I remember when I first started making homemade lures I think I was around 12 years of age. I used to marvel at all the fishing lures inside my tackle box and wonder at how to make homemade fishing lures. Back then there was no internet, no computers for that matter and I had no idea where to even begin. I just jumped into the hobby of tackle making with both feet and learned through trial and error. Let's just say my first few fishing lures turned into dismal failures. The paint job was terrible and would not stay on the lure, my early lures had zero action in the water, but those early learning lessons and experiences make it a lot of fun to look back on.

Making homemade lures actually is quite a broad topic. It all depends really what kind of tackle you are interested in making. Is it spoons or spinners? Perhaps you want to learn how to make wood fishing lures, or maybe you are just interested in fly tying.
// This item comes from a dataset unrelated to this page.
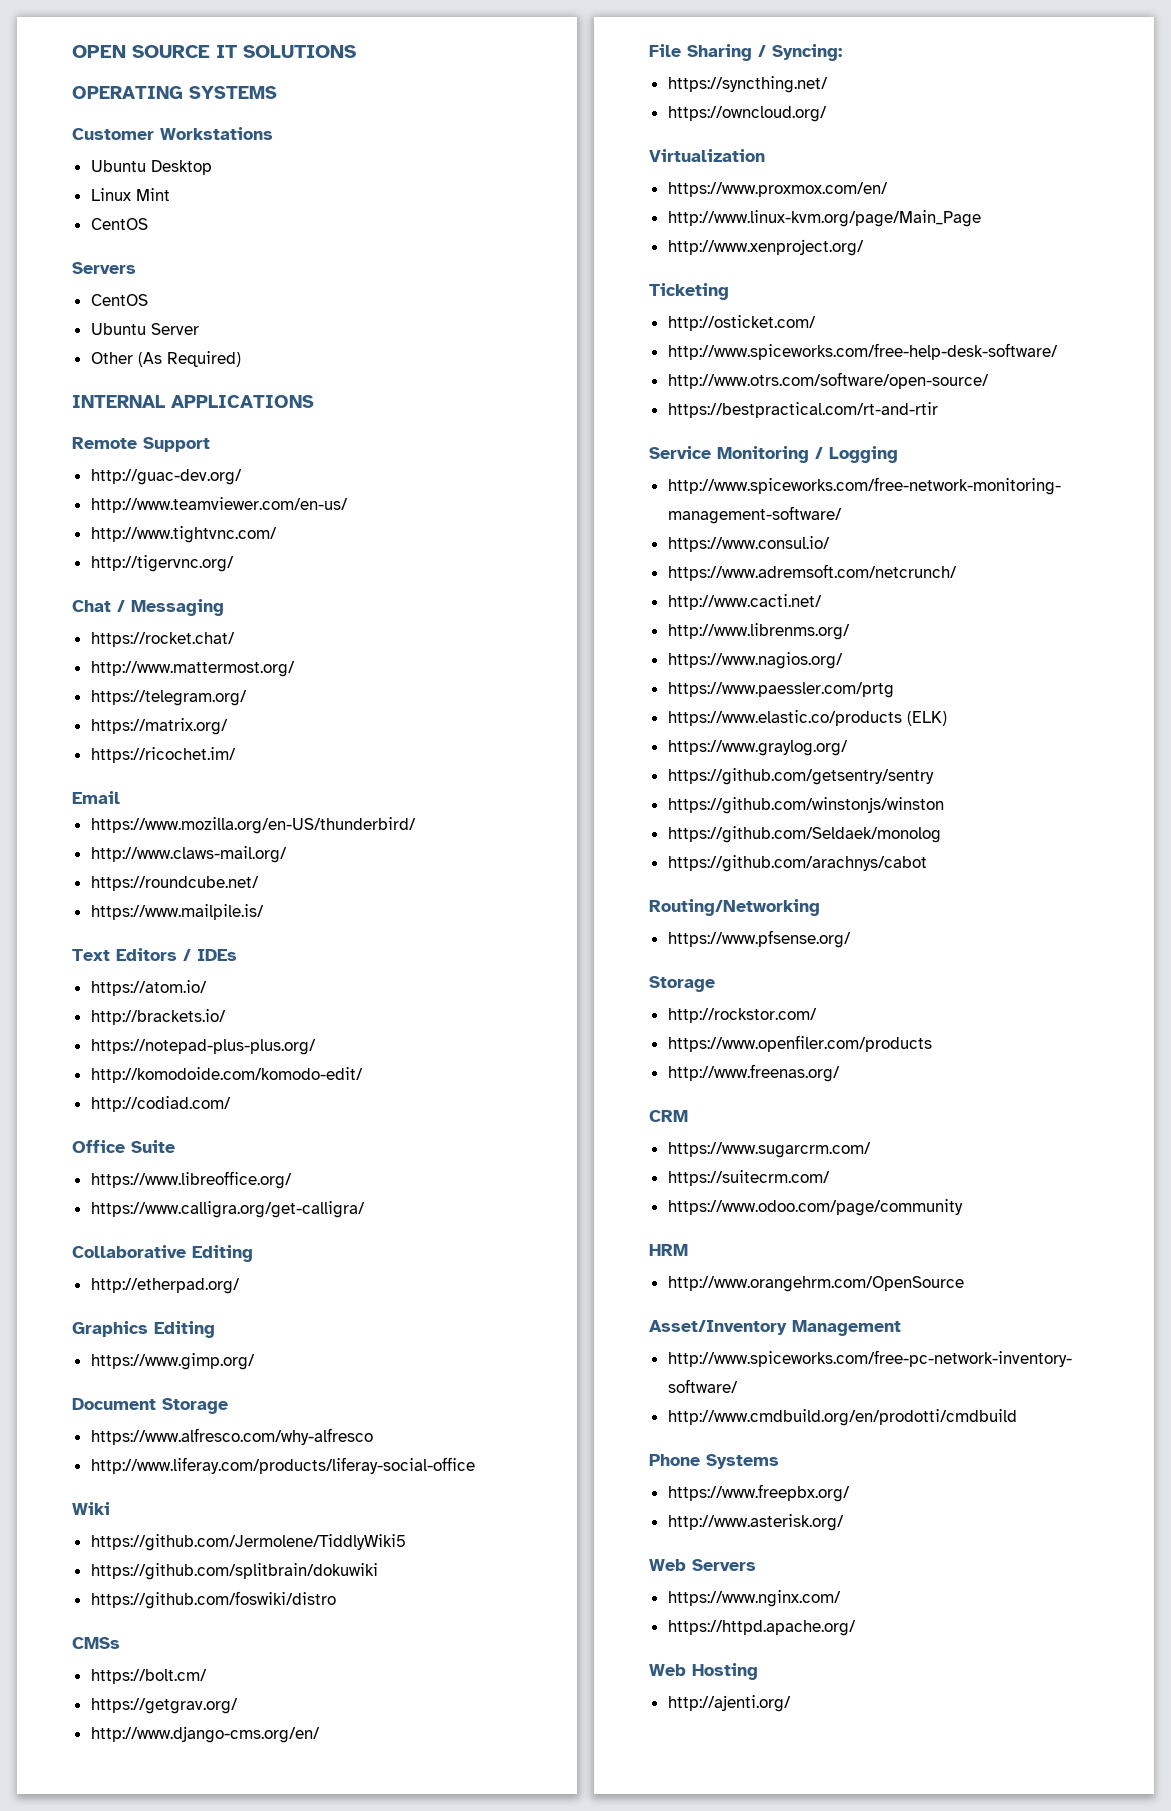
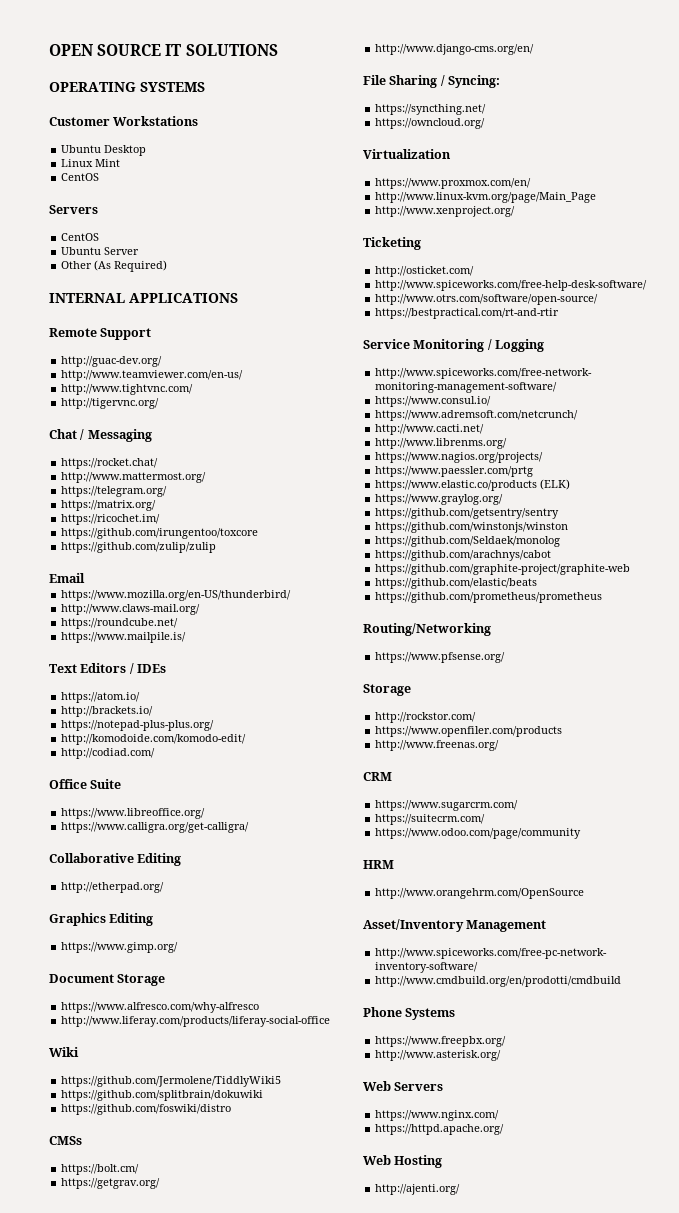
(236, 755) none -> [61,528,259,539] [61,542,217,553] // https://github.com/irungentoo/toxcore // https://github.com/zulip/zulip
[667,652,843,669] https://www.nagios.org/ -> [375,452,544,463] https://www.nagios.org/projects/
(927, 863) none -> [375,564,631,575] [375,578,538,589] [375,592,603,603] // https://github.com/graphite-project/graphite-web // https://github.com/elastic/beats // https://github.com/prometheus/prometheus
The problem is there are so many kinds of fishing lures that covering a topic such as making homemade lures in just 1 article becomes a huge task for someone to cover.

Thankfully, though the art of tackle of making no matter what kind of lure you're interested in does not have to be costly to get into and it's not as difficult as you might think. The best bet is to search the net and try and find other articles or books on the subject. There may not be a ton of information about tackle making but what is out there is generally pretty good to get you started off properly.

Here are a couple quick tips on spoons and spinners that you might find useful. Did you know that you do not have to buy spoon or spinner molds and that you can make sure spoon molds out of some old 2×4's you have lying around. What I do is take a spoon shape or spinner blade shape I wish to make and trace it out on a hunk of wood. Make sure to widen the shape as spoons and spinner blades are not flat. Then using gouges and chisels you can create a negative impression of the spoon or spinner into the wood and sand the shape smooth. Then using a hammer with one of those yellow plastic knobby ends you can shape sheet metal into the conformed shape. By trimming and filing smooth you can land up with a pretty nice looking spoon or spinner blank.

You can also get by without having to buy any fancy wire benders in order to make your spinners. By hammering in the ends of some 2×4 a couple nails (it may take a few attempts to get the configuration right) and then cutting off the heads of the nails with a hacksaw makes a pretty nice wire bender for using just scrap lying around.

Of course using fishing lure supplies designed for making homemade fishing lures is a lot better and the results more consistent, but for the beginner that wants to start off in the hobby of tackle making without having to spend any money it is possible using tips like this to make half decent home fishing lures. Then imagine the excitement you'll enjoy when you catch that first bass or trout on that spoon or spinner you made the night before. Such satisfaction is priceless.